Angela Bettis is typically excellent as Jenna, so much so that I wished her character had much more screen time or even been the main character while Basinger’s dull cypher was relegated to support. The late Ian Holm turns up quite late in the day playing Basil Exposition, though we still never entirely learn Cody’s part in the great scheme of things. The screenplay by Thomas Rickman, Clifford Green and Ellen Green, from a novel by Cathy Cash Spellman, would really have done with some tinkering.

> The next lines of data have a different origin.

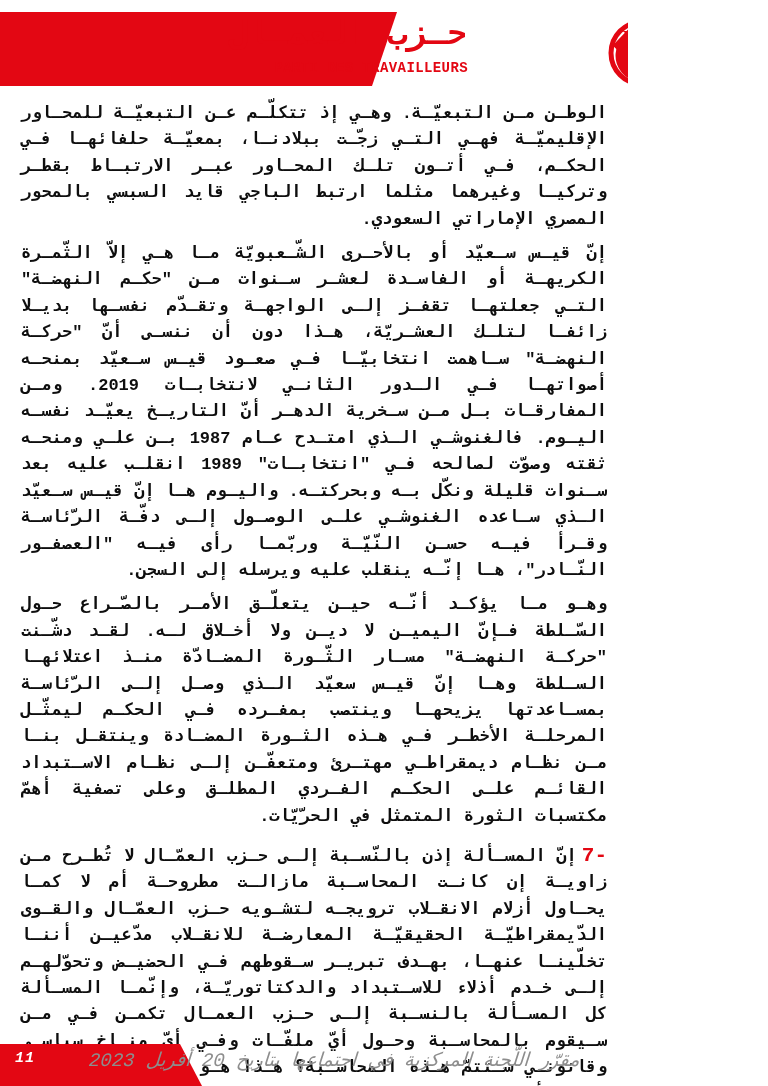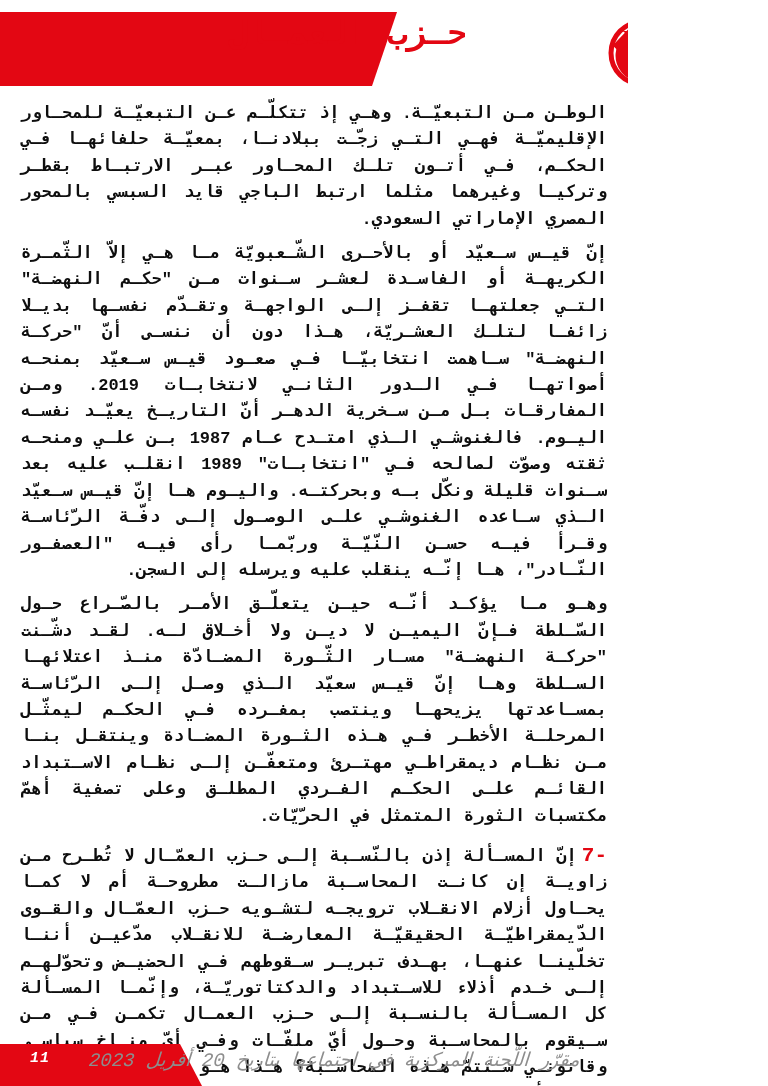--- a/index.html
+++ b/index.html
@@ -73,6 +73,7 @@
   <div class="banner" id="banner-right"></div>
 
   <div id="title-ar">حـزب العمـال</div>
+  <div id="title-fr">PARTI DES TRAVAILLEURS</div>
 
   <svg id="logo" viewBox="0 0 80 80" overflow="visible">
     <circle cx="40" cy="41" r="31" fill="none" stroke="#e30713" stroke-width="5"></circle>

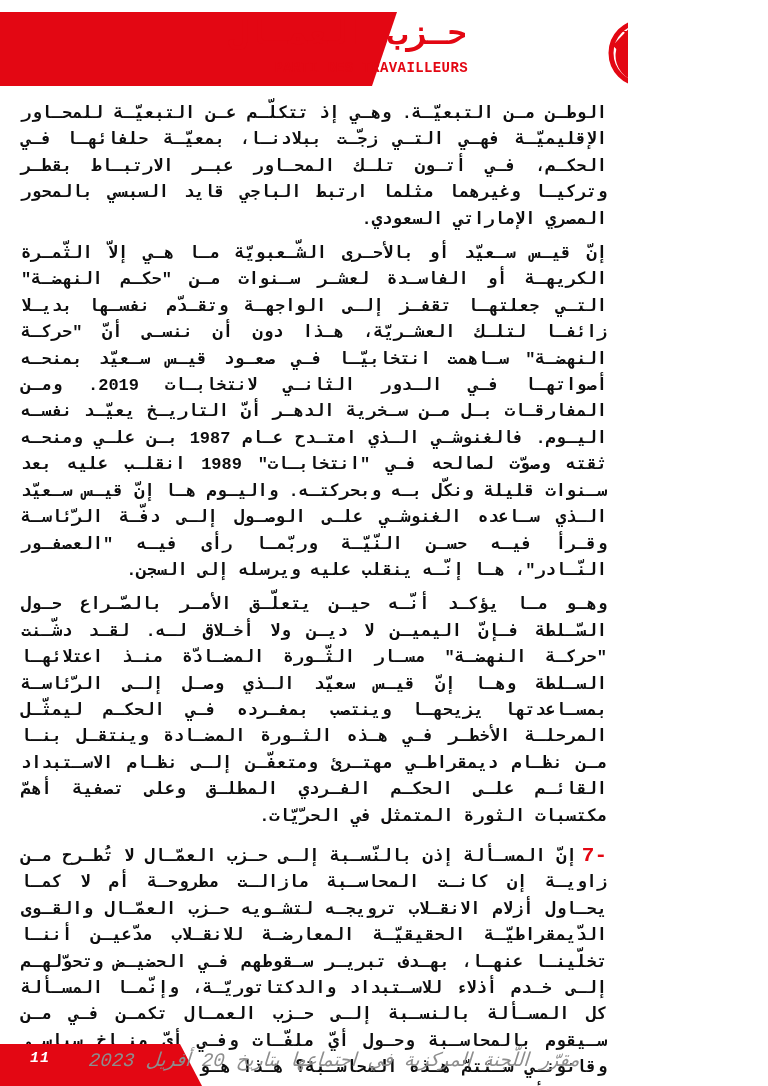--- a/index.html
+++ b/index.html
@@ -55,7 +55,6 @@
     position:absolute;left:15px;top:1050px;
     color:#ffffff;font-size:15px;font-weight:bold;font-style:italic;
     letter-spacing:1px;
-    margin-left:15px;
   }
   #footer-note{
     position:absolute;right:48px;top:1048px;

However, he mostly CG effects are decent and Christopher Young provides a thrilling, frightening score, right from the sinister main title music which hints at terror to come which never actually happens. Some modern viewers may find it over the top. I personally love it when a score is allowed to dominate, though one senses that Young was trying to work overtime here given the weakness of the movie itself. And I did like the slight change of emphasis amidst all these cliches. Rarely is the force of good allowed to manifest itself in a visible presence in this kind of movie. In Bless the Child, however, the good can be seen along with the evil, something which struck a bit of a chord with this lapsed Catholic, despite this probably being the worst part of the screenplay. You’ll have seen far worse than Bless The Child and I’d say that it’s definitely the price of a rental – but you’ll have seen far better too.